# Exercise aim
Output the listing below verbatim, but drop the images.
Content starts
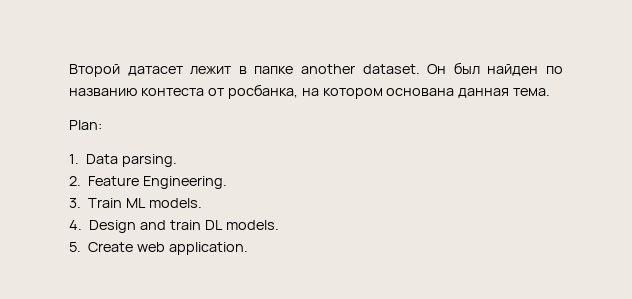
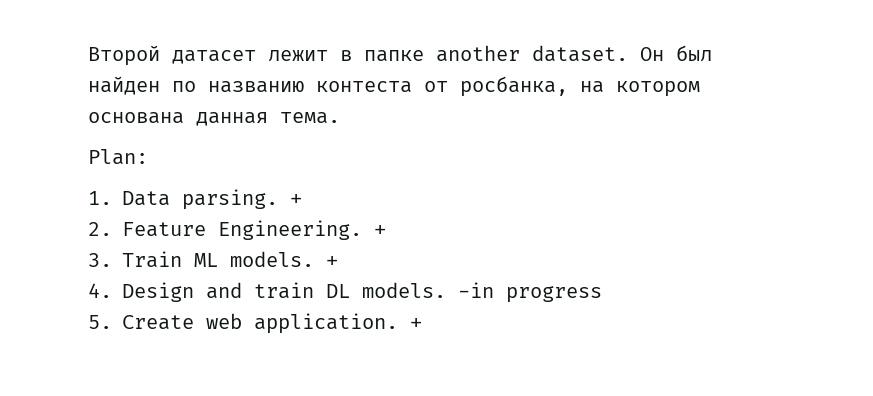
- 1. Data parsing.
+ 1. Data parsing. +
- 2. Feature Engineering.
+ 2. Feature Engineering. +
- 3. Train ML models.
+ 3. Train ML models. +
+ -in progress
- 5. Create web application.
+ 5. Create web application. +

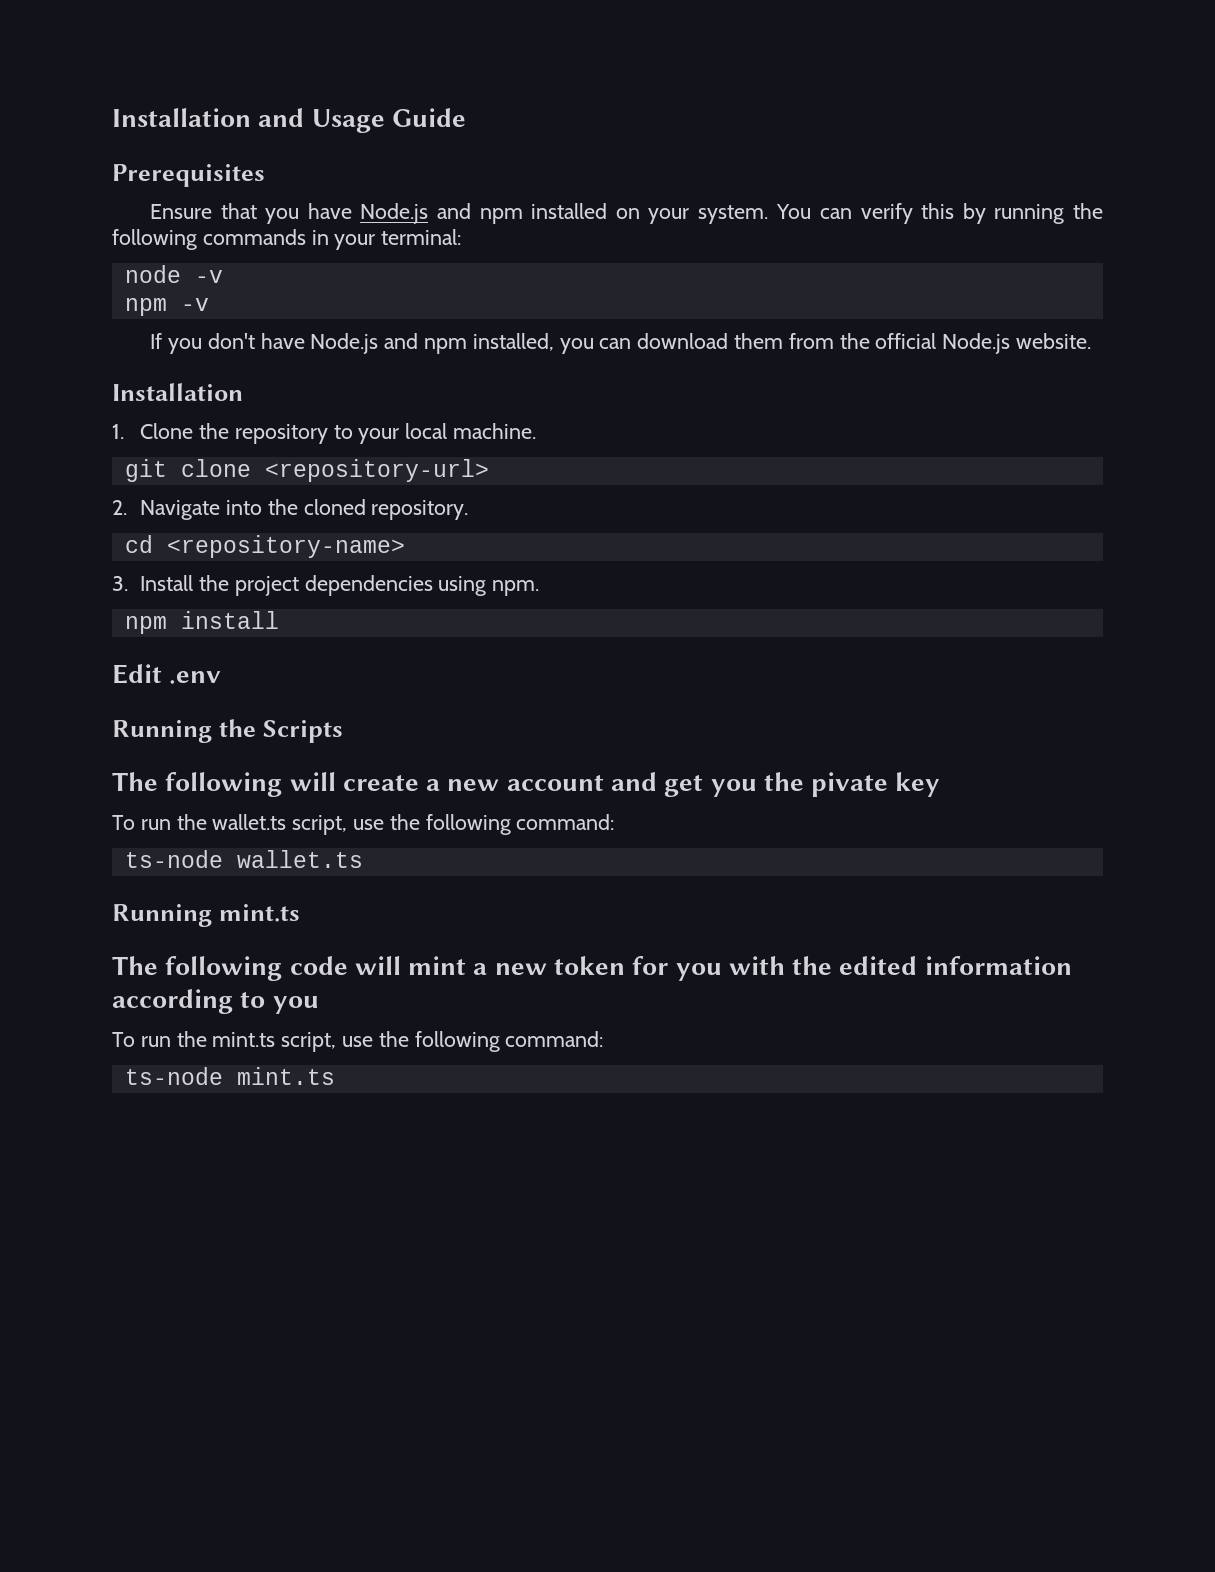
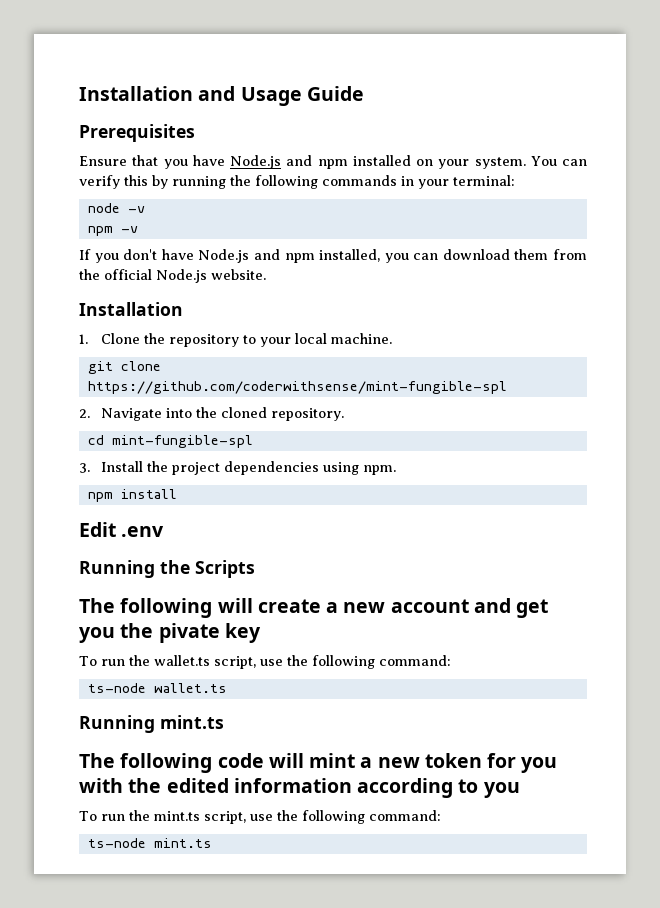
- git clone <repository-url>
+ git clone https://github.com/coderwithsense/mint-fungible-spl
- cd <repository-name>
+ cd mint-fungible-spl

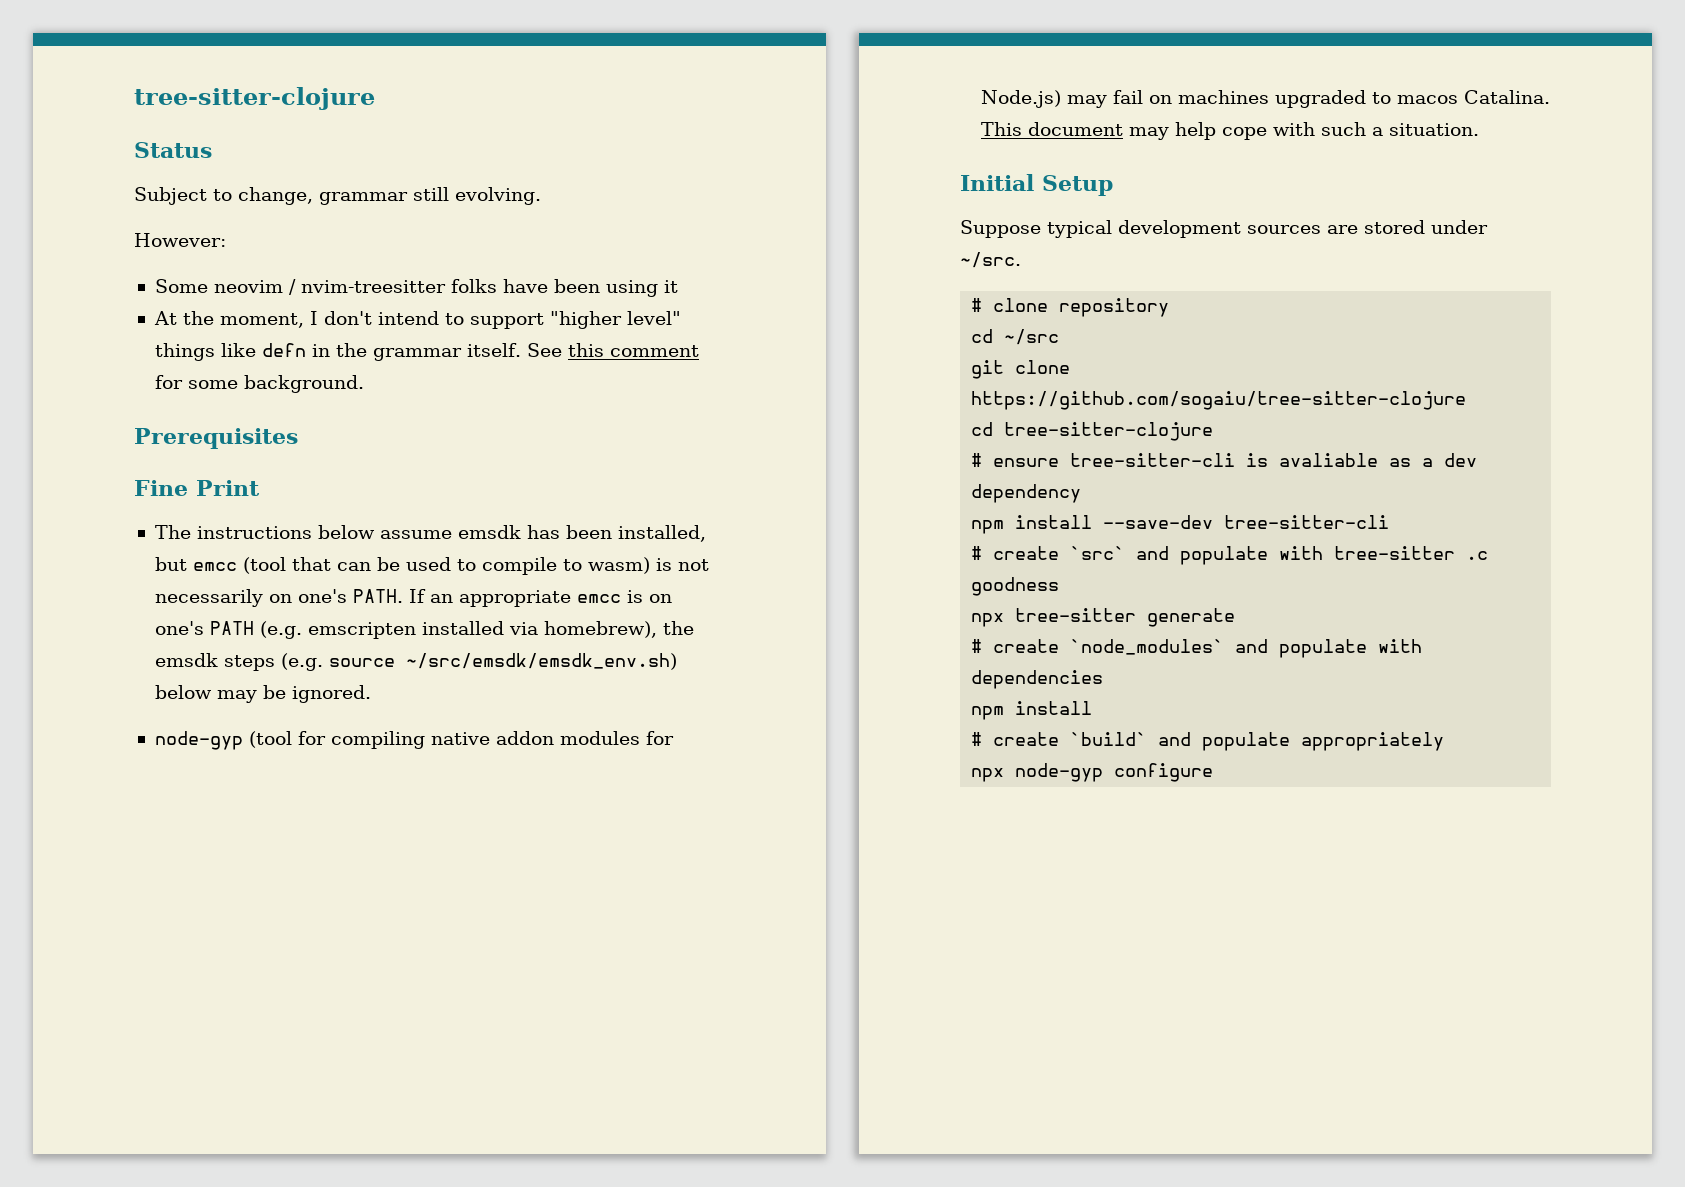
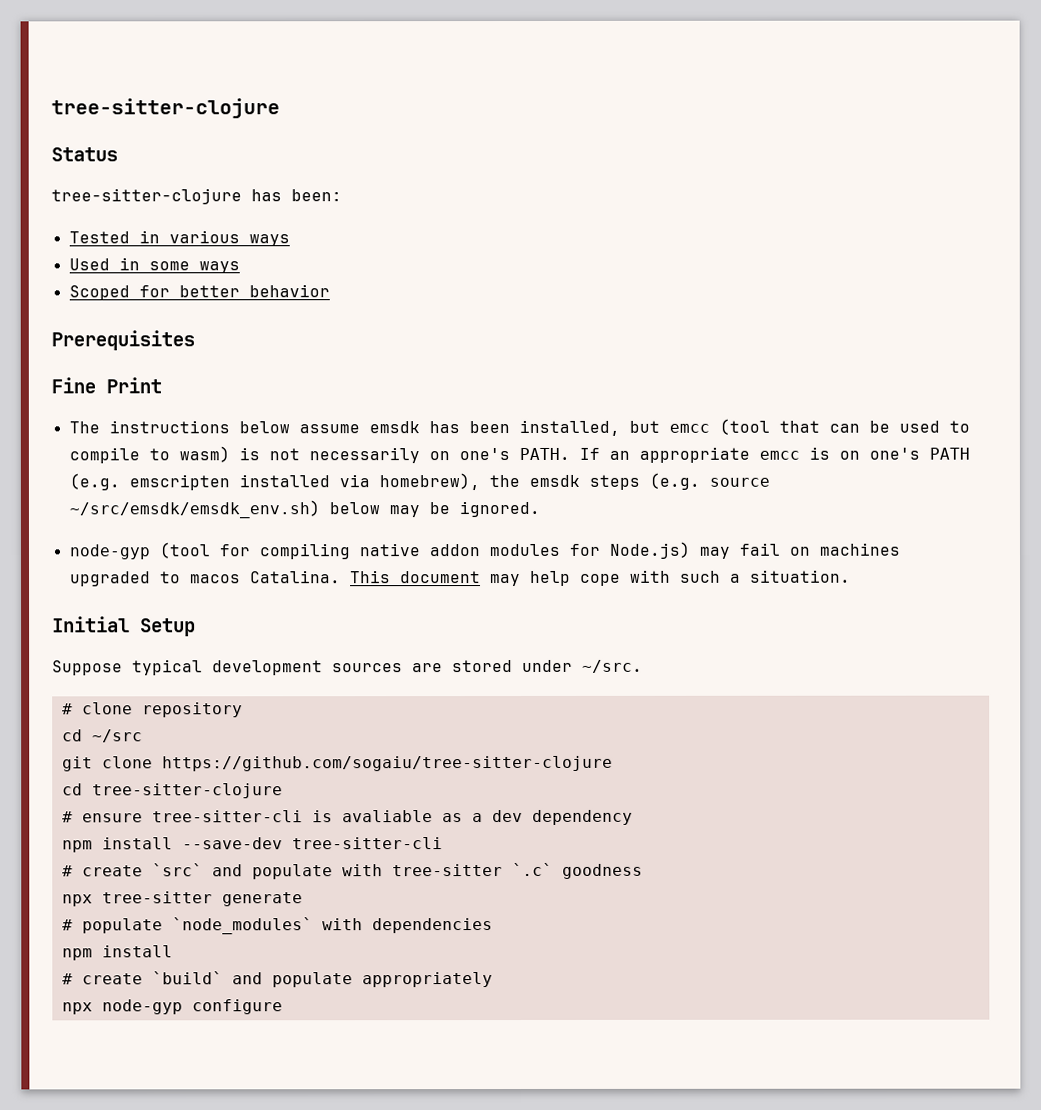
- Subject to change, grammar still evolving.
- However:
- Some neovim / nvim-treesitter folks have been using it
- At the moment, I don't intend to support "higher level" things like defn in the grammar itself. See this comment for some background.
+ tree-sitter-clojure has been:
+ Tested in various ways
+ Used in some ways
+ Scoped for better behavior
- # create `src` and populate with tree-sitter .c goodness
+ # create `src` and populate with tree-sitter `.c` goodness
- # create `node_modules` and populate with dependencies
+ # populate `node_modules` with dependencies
Content ends
# Response area
- 1. Data parsing.
+ 1. Data parsing. +
- 2. Feature Engineering.
+ 2. Feature Engineering. +
- 3. Train ML models.
+ 3. Train ML models. +
+ -in progress
- 5. Create web application.
+ 5. Create web application. +

- git clone <repository-url>
+ git clone https://github.com/coderwithsense/mint-fungible-spl
- cd <repository-name>
+ cd mint-fungible-spl

- Subject to change, grammar still evolving.
- However:
- Some neovim / nvim-treesitter folks have been using it
- At the moment, I don't intend to support "higher level" things like defn in the grammar itself. See this comment for some background.
+ tree-sitter-clojure has been:
+ Tested in various ways
+ Used in some ways
+ Scoped for better behavior
- # create `src` and populate with tree-sitter .c goodness
+ # create `src` and populate with tree-sitter `.c` goodness
- # create `node_modules` and populate with dependencies
+ # populate `node_modules` with dependencies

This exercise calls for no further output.